WASHINGTON -- Even before George W. Bush can settle into his new house in Dallas, his legacy on the environment is being dismantled by his replacement in the White House.

In less than two months, President Obama has put on hold Bush's plans for power-plant pollution, offshore oil drilling, nuclear waste storage and endangered species.

The Obama team has rolled out policies Bush officials delayed, such as requiring higher energy efficiency from appliances.

Such moves have significant impacts and not just on the environment.
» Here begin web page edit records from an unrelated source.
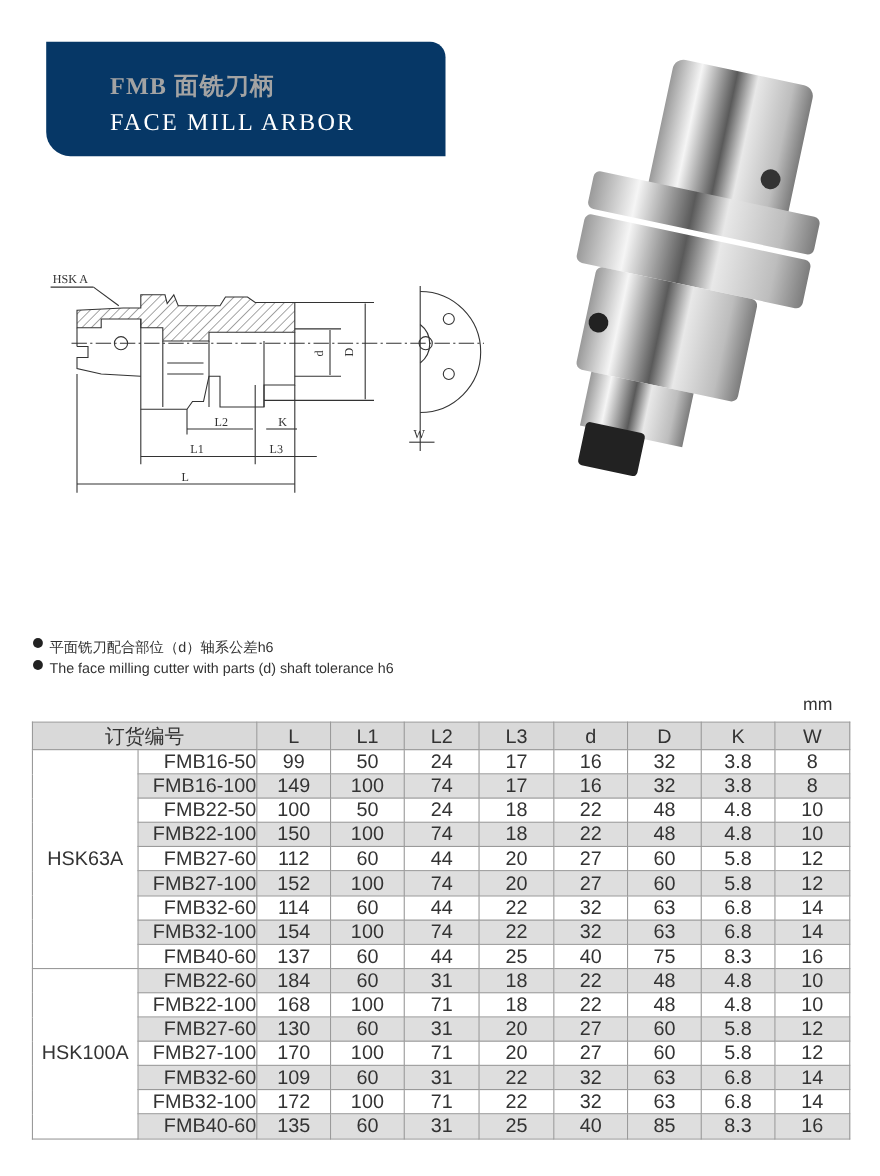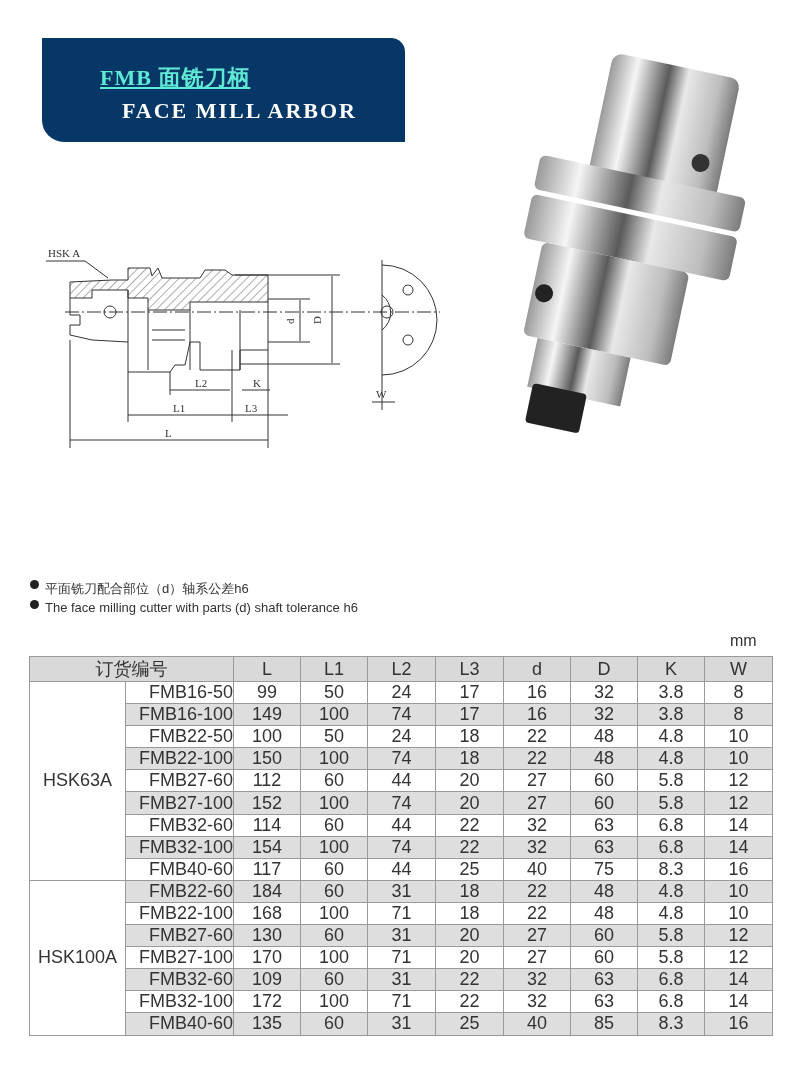--- a/index.html
+++ b/index.html
@@ -5,7 +5,7 @@
   * { box-sizing: border-box; margin: 0; padding: 0; }
   body { width: 800px; height: 1069px; background: #ffffff; position: relative; overflow: hidden; font-family: "Liberation Sans", "DejaVu Sans", sans-serif; color: #333; }
   .title-banner { position: absolute; left: 42px; top: 38px; width: 363px; height: 104px; background: #063766; border-radius: 0 14px 0 22px; }
-  .title-line1 { position: absolute; left: 58px; top: 25px; color: #5eead4; font-family: "Liberation Serif", "DejaVu Serif", serif; font-weight: bold; font-size: 22px; letter-spacing: 1px; text-decoration: underline; }
+  .title-line1 { position: absolute; left: 58px; top: 25px; color: #a3a3a3; font-family: "Liberation Serif", "DejaVu Serif", serif; font-weight: bold; font-size: 22px; letter-spacing: 1px; }
   .title-line2 { position: absolute; left: 58px; top: 60px; color: #fff; font-family: "Liberation Serif", "DejaVu Serif", serif; font-weight: bold; font-size: 22px; letter-spacing: 2px; margin-left: 22px; }
   .drawing { position: absolute; left: 40px; top: 230px; width: 420px; height: 230px; }
   .photo { position: absolute; left: 505px; top: 40px; width: 250px; height: 410px; }

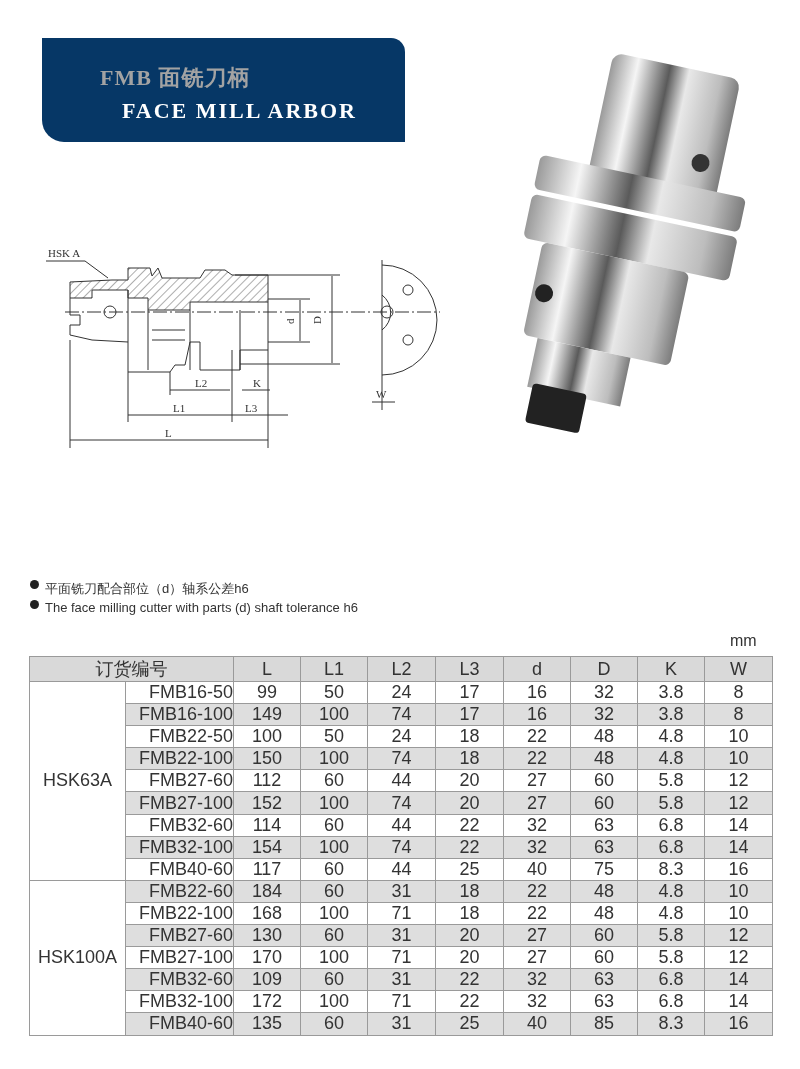--- a/index.html
+++ b/index.html
@@ -6,7 +6,7 @@
   body { width: 800px; height: 1069px; background: #ffffff; position: relative; overflow: hidden; font-family: "Liberation Sans", "DejaVu Sans", sans-serif; color: #333; }
   .title-banner { position: absolute; left: 42px; top: 38px; width: 363px; height: 104px; background: #063766; border-radius: 0 14px 0 22px; }
   .title-line1 { position: absolute; left: 58px; top: 25px; color: #a3a3a3; font-family: "Liberation Serif", "DejaVu Serif", serif; font-weight: bold; font-size: 22px; letter-spacing: 1px; }
-  .title-line2 { position: absolute; left: 58px; top: 60px; color: #fff; font-family: "Liberation Serif", "DejaVu Serif", serif; font-weight: bold; font-size: 22px; letter-spacing: 2px; margin-left: 22px; }
+  .title-line2 { position: absolute; left: 58px; top: 60px; color: #fff; font-family: "Liberation Serif", "DejaVu Serif", serif; font-weight: normal; font-size: 22px; letter-spacing: 2px; }
   .drawing { position: absolute; left: 40px; top: 230px; width: 420px; height: 230px; }
   .photo { position: absolute; left: 505px; top: 40px; width: 250px; height: 410px; }
   .notes { position: absolute; left: 30px; top: 580px; font-size: 13px; color: #333; }

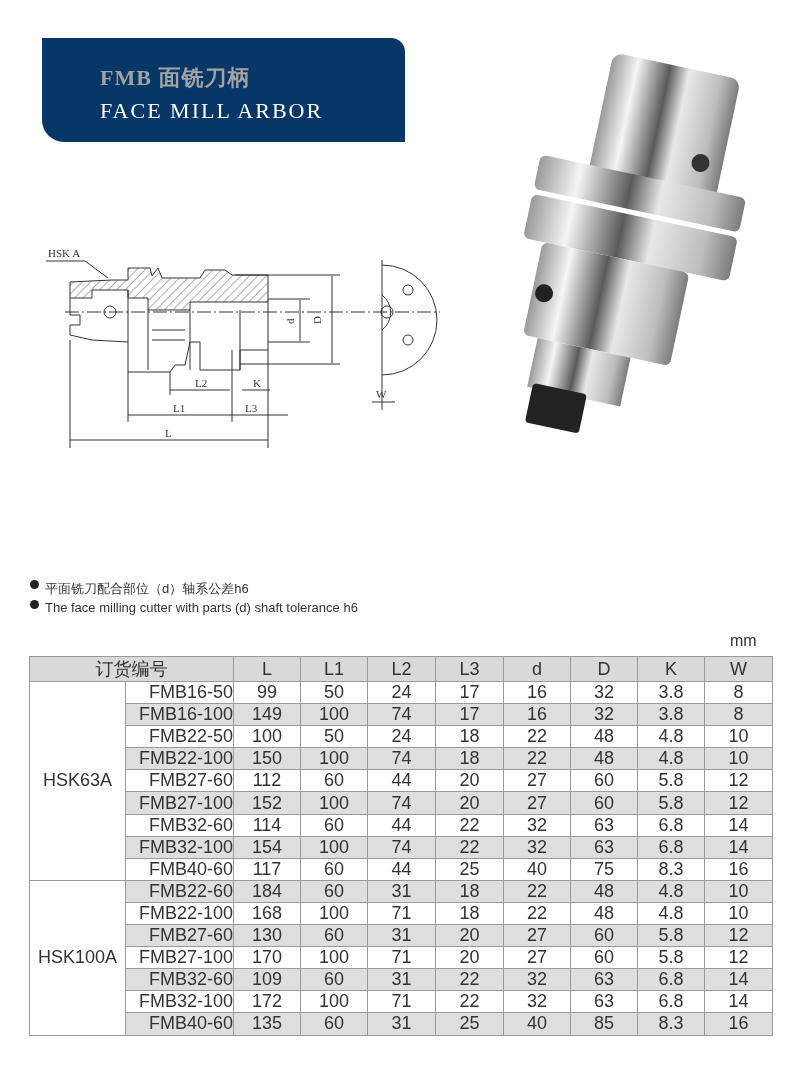--- a/index.html
+++ b/index.html
@@ -249,7 +249,7 @@
       </tr>
       <tr>
         <td class="c model">FMB40-60</td>
-        <td class="c">117</td>
+        <td class="c">137</td>
         <td class="c">60</td>
         <td class="c">44</td>
         <td class="c">25</td>

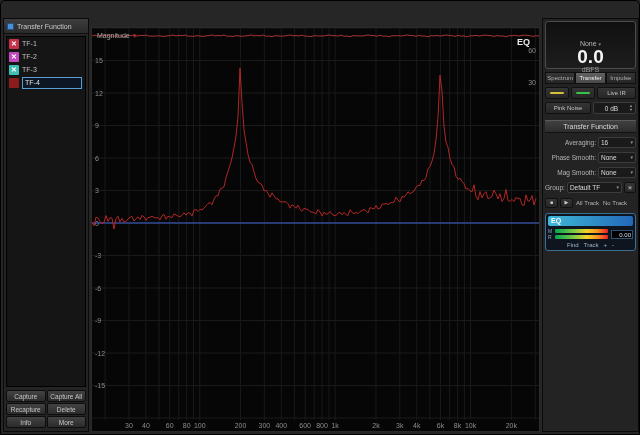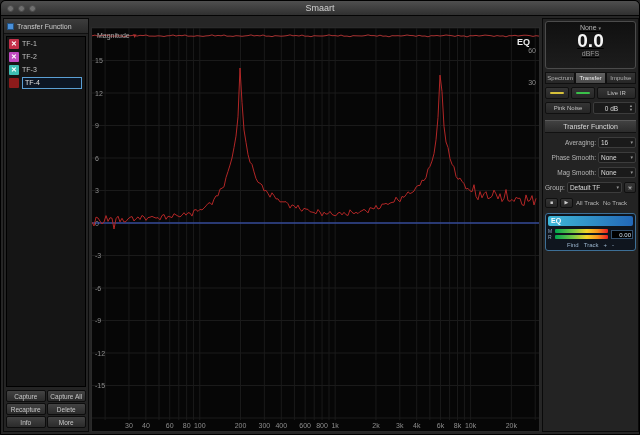--- a/index.html
+++ b/index.html
@@ -102,14 +102,6 @@
 
 <div class="window">
 
-  <div class="titlebar">
-    <div class="lights">
-      <span class="light"></span>
-      <span class="light"></span>
-      <span class="light"></span>
-    </div>
-    <div class="title">Smaart</div>
-  </div>
 
   <aside class="sidebar">
     <div class="sb-header">

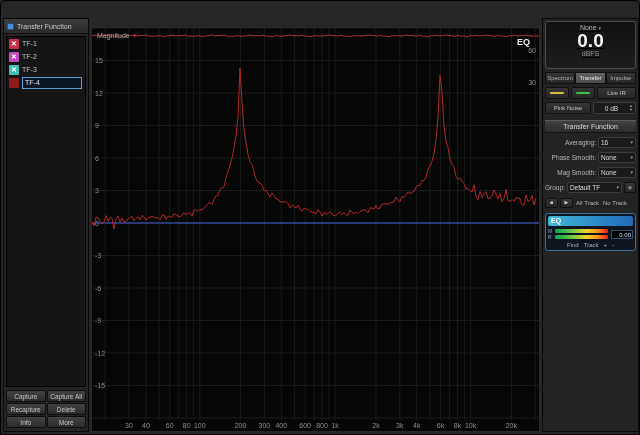--- a/index.html
+++ b/index.html
@@ -42,7 +42,7 @@
   .rpanel { position:absolute; left:541px; top:17px; width:97px; height:414px;
     background:#232323; border:1px solid #0a0a0a; padding:2px; }
   .meterbox { height:48px; border:1px solid #4b4b4b; border-radius:3px;
-    background:linear-gradient(#101010,#1d1d1d); text-align:center; padding-top:2px;text-decoration:underline; }
+    background:linear-gradient(#101010,#1d1d1d); text-align:center; padding-top:18px; }
   .msel { font-size:7px; color:#b5b5b5; cursor:default; }
   .msel .arr { font-size:5px; color:#8a8a8a; }
   .mval { font-size:19px; font-weight:bold; color:#f5f5f5; line-height:19px; }

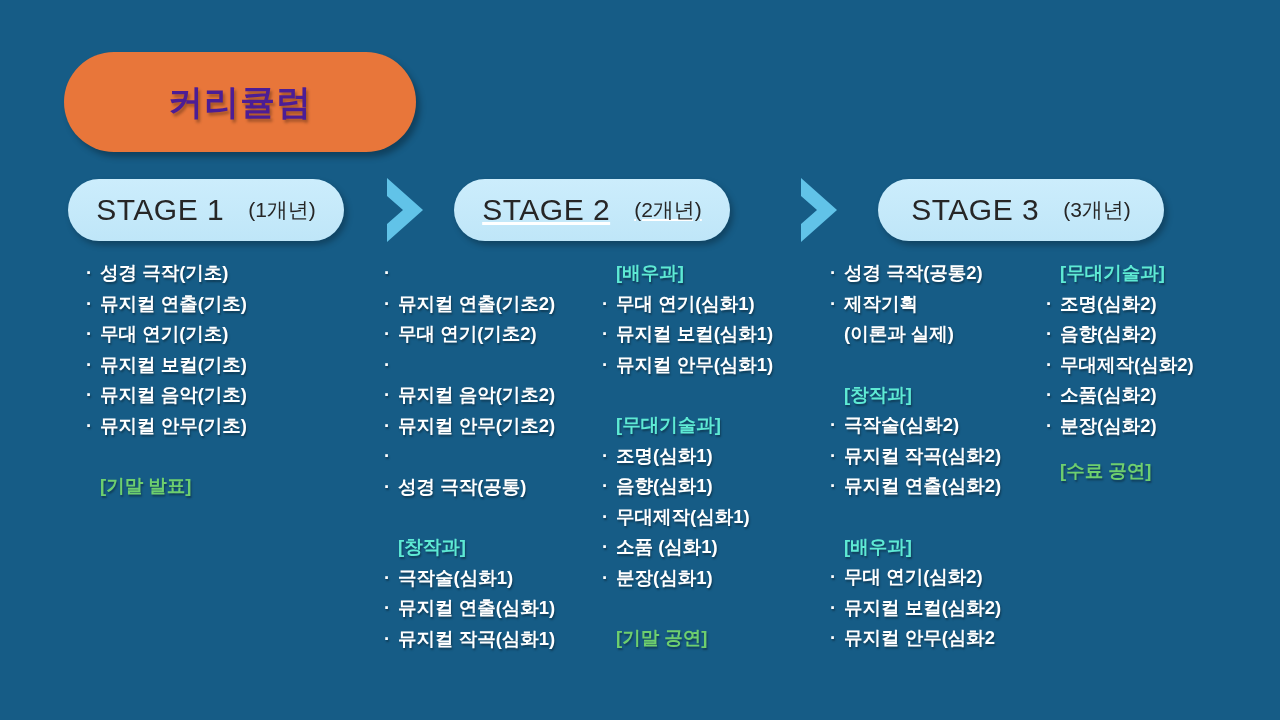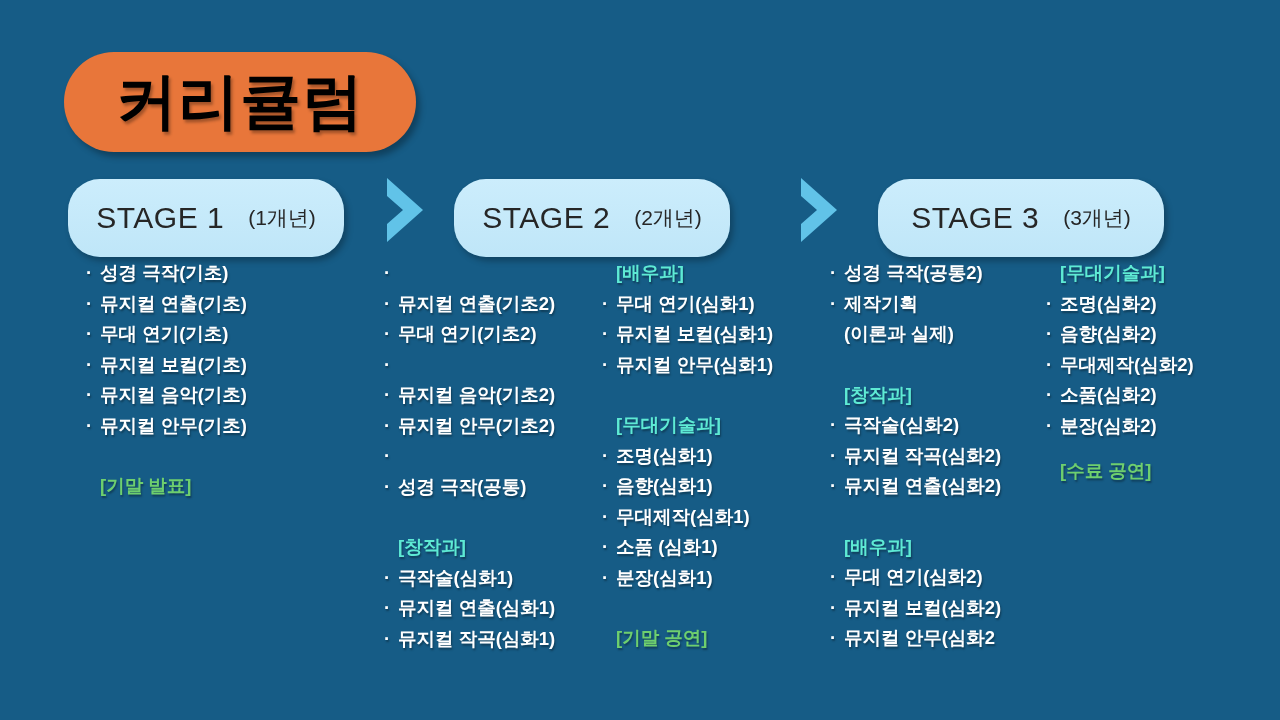--- a/index.html
+++ b/index.html
@@ -33,9 +33,9 @@
     box-shadow: 4px 5px 6px rgba(0,0,0,0.30);
   }
   .title-pill-text {
-    font-size: 61px;
+    font-size: 35px;
     font-weight: bold;
-    color: #000000;
+    color: #4c1d95;
     letter-spacing: 1px;
     text-shadow: 2px 3px 3px rgba(0,0,0,0.30);
   }

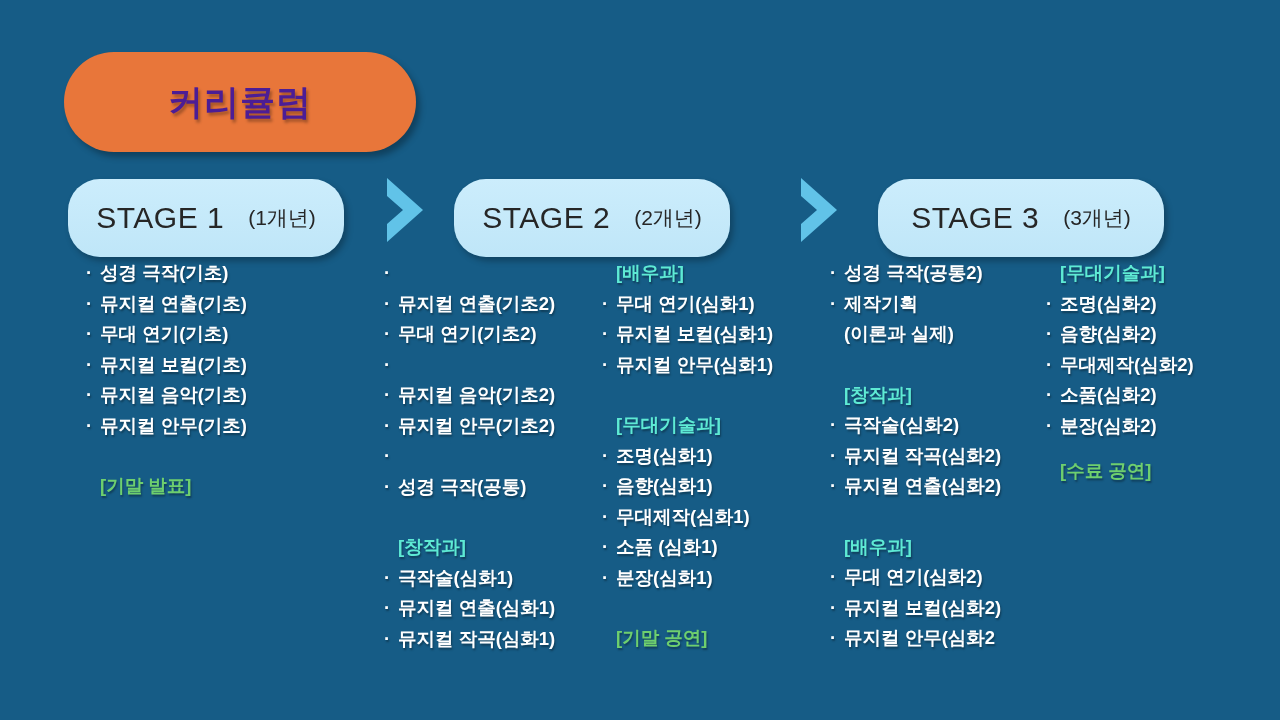--- a/index.html
+++ b/index.html
@@ -43,7 +43,7 @@
   
   .stage-pill {
     position: absolute;
-    height: 78px;
+    height: 62px;
     background: linear-gradient(180deg, #CCEDFC 0%, #BFE6F8 100%);
     border-radius: 32px;
     display: flex;

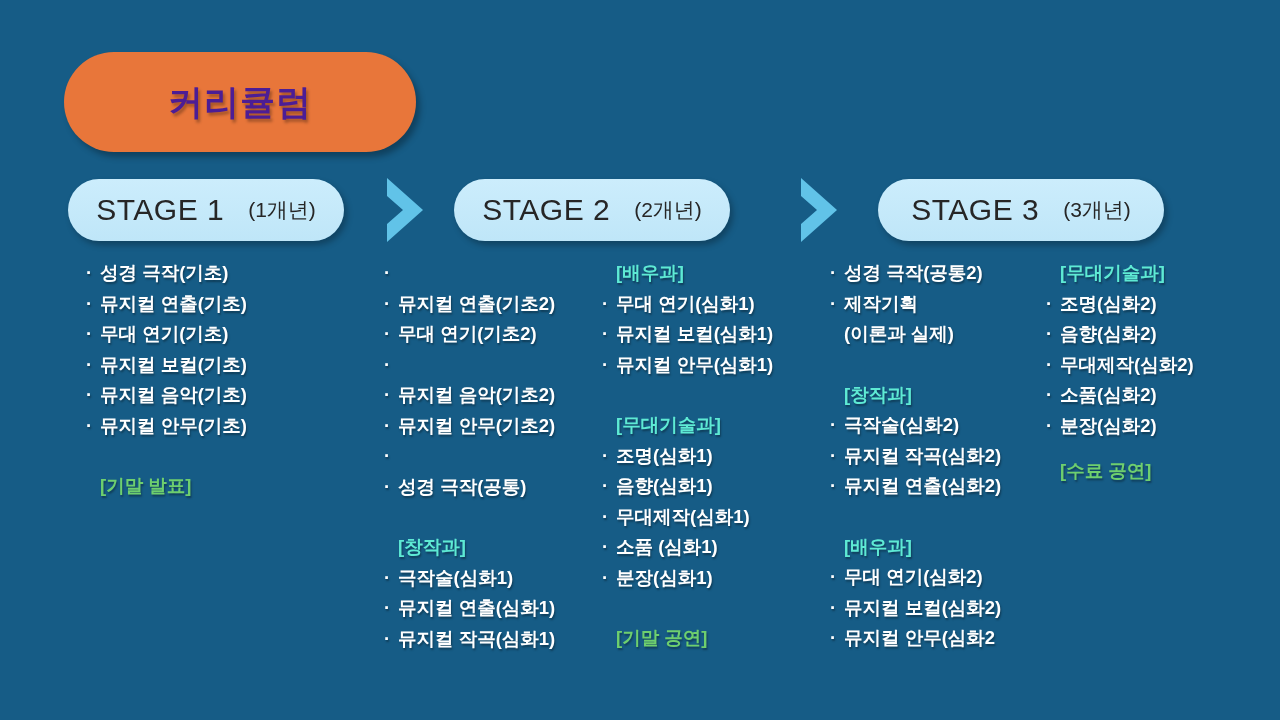--- a/index.html
+++ b/index.html
@@ -66,7 +66,7 @@
   }
 
   #stage-pill-1 { left: 68px;  top: 179px; width: 276px; }
-  #stage-pill-2 { left: 454px; top: 179px; width: 276px; }
+  #stage-pill-2 { left: 454px; top: 179px; width: 276px; text-decoration: underline; }
   #stage-pill-3 { left: 878px; top: 179px; width: 286px; }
They could affect electric bills, gas prices and the time it takes to build highways, dams and bridges.

For now, the decisions are winning plaudits from green groups "swift and strong leadership," the Natural Resources Defense Council gushed last month but experts such as Christopher McGrory Klyza of Middlebury College say the Obama team's hard work is only beginning.

The reversals undertaken "are the easiest things to move quickly on," says Klyza, co-author of a book on presidential environmental policy.

The hard work, such as filling in the details of how Obama will keep his campaign pledge to cut global warming gases 80% by 2050, lies in front of the new administration.

Christie Whitman, Bush's first chief of the Environmental Protection Agency, knows firsthand how hard that work can be, and she says it will be even harder for Obama. The time and political capital Obama will have to expend on the economic crisis will "make it much more complicated" for him to achieve his environmental and energy goals, Whitman says.

"They're hard enough anyway," she says.

Although Obama has the advantage of a Democratic-controlled Congress, party affiliation counts less than regional politics on many of the issues he wants to tackle. Democrats from heavily industrial Midwestern states, for example, are less eager to sign on to legislation to combat global warming.

"Whether they are Republicans or Democrats, they tend to be concerned about economic effects on their own states," says Reid Detchon of the non-partisan Energy Future Coalition, which promotes renewable energy.